Le Moi n’est pas « insuffisant » (p. 66), il est aliéné. Le Surmoi n’est pas en condition de « toute-puissance » (Ibid.), mais d’incapacité à opérer symboliquement. Ce n’est pas le Surmoi le tout-puissant. « Surmoi », le méchant pour Freud, le cruel et obscène pour Lacan. Il faut signaler que c’est grâce à Freud et à Lacan que j’avais mis en évidence qu’il s’agit des organisations intramoïques – l’Autre non barré (Lacan) et la résistance du Surmoi (Freud) – et non du Surmoi quand il s’agit de toute-puissance.

 

En utilisant le pseudonyme d’« erronée » (Ibid.), pour une psychanalysante, Anzieu met en évidence le transfert paradoxal des majeurs, qu’ils soient analyste, père, mère ou tante. Pas de paradoxe, l’agressivité de l’autre sur l’enfant va du bain bouillant pour cette psychanalysante à la circoncision, à l’excision ou au port du voile : le même mépris pour l’enfant, la même fabrique de haine et de rancune qui se déversera plus tard sous forme de tyrannie domestique ou de terrorisme social au nom d’une idéologie barbare travestie en religion. Une religion, c’est une affaire de l’être avec son Autre non barré, avec l’Autre barré entre les deux.
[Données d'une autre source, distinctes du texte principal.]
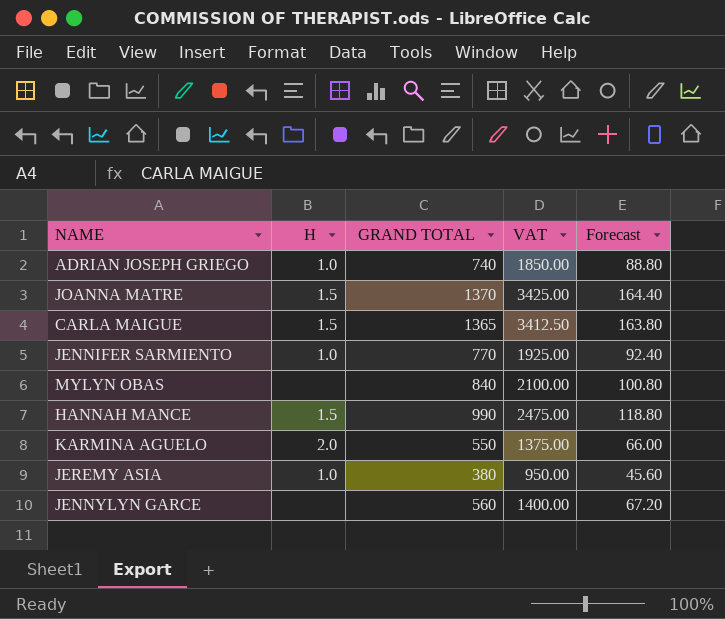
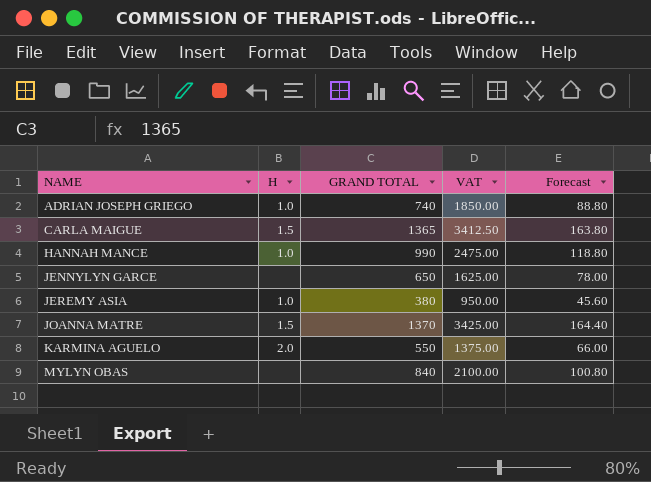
row order: none -> NAME ascending
row JENNIFER SARMIENTO: 1.0 | 770 | 1925.00 | 92.40 -> none
HANNAH MANCE | H: 1.5 -> 1.0
JENNYLYN GARCE | GRAND TOTAL: 560 -> 650
JENNYLYN GARCE | VAT: 1400.00 -> 1625.00
JENNYLYN GARCE | Forecast: 67.20 -> 78.00

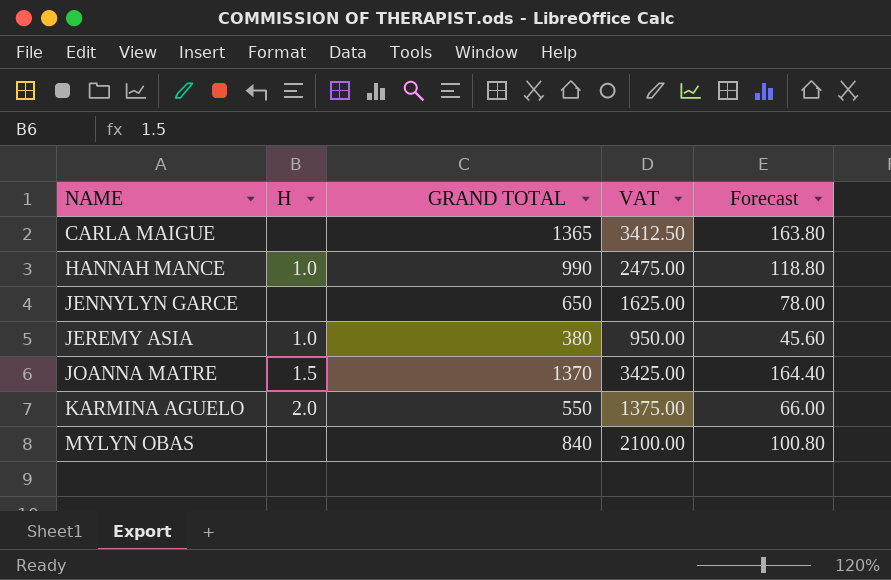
row ADRIAN JOSEPH GRIEGO: 1.0 | 740 | 1850.00 | 88.80 -> none
CARLA MAIGUE | H: 1.5 -> none

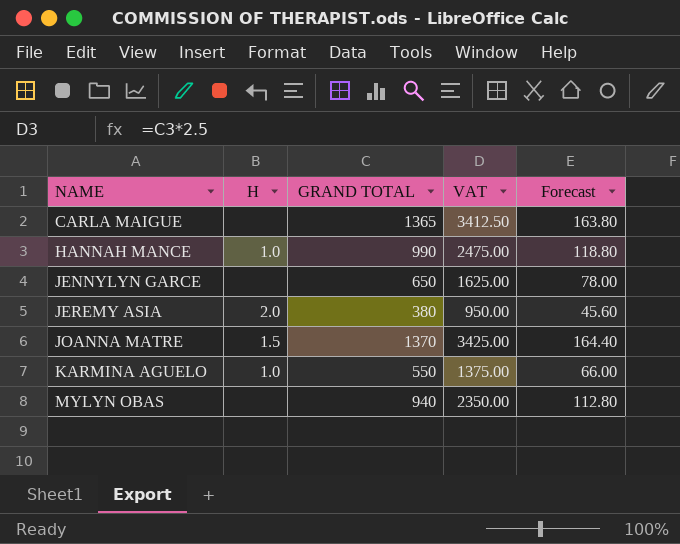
JEREMY ASIA | H: 1.0 -> 2.0
KARMINA AGUELO | H: 2.0 -> 1.0
MYLYN OBAS | GRAND TOTAL: 840 -> 940
MYLYN OBAS | VAT: 2100.00 -> 2350.00
MYLYN OBAS | Forecast: 100.80 -> 112.80

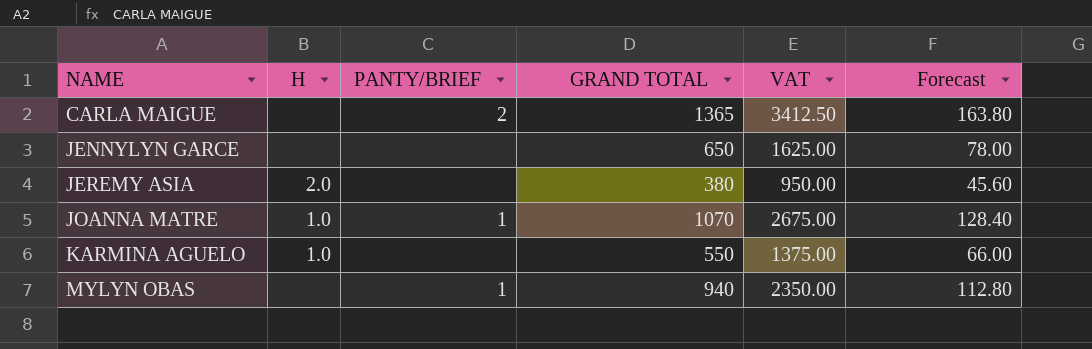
column PANTY/BRIEF | position: none -> 3
row HANNAH MANCE: 1.0 | 990 | 2475.00 | 118.80 -> none
JOANNA MATRE | H: 1.5 -> 1.0
JOANNA MATRE | GRAND TOTAL: 1370 -> 1070
JOANNA MATRE | VAT: 3425.00 -> 2675.00
JOANNA MATRE | Forecast: 164.40 -> 128.40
Hors de ce registre, c’est juste l’expression de la volonté de vengeance nourrie par la rancune d’avoir été humilié.

 

Quand Anzieu écrit : « je restais solide » (p. 67), il est dans la position de psychanalyste, d’objet a. Hors de cela, le déluge. Lorsque l’autre, fait une « névrose expérimentale » (p. 69) ; qu’il s’agisse d’un chien ou d’un humain, pour les organisations intramoïques, ce n’est qu’un objet, voire une chose, qui n’a ce qu’il/elle mérite.

 

Il n’existe pas de « joie de haïr » (Ibid.). La joie est propre à l’être. La haine n’est pas le fruit – affect – de la joie, mais de la jouissance des organisations intramoïques.

 

L’amour vrai est symbolique, castré ; l’amour imaginaire porte, entre autres, le nom de transfert paradoxal.

 

Quid des cliniciens d’aujourd’hui qui ont accès à Anzieu, Freud, Lacan et à mes propositions et qui font la sourde oreille aux avancées de la clinique psychanalytique ?

 

Que Didier Anzieu puisse s’éloigner de la clinique psychanalytique – ce qu’il a fait – ne justifie pas que le praticien d’aujourd’hui se contente d’étudier le paradoxe de son transfert sans examiner sa part de jouissance à ne pas savoir où il en est de la construction de sa responsabilité de conduire aussi sa destinée en tant que sujet et de la construction de sa responsabilité de conduire son existence en tant que psychanalyste.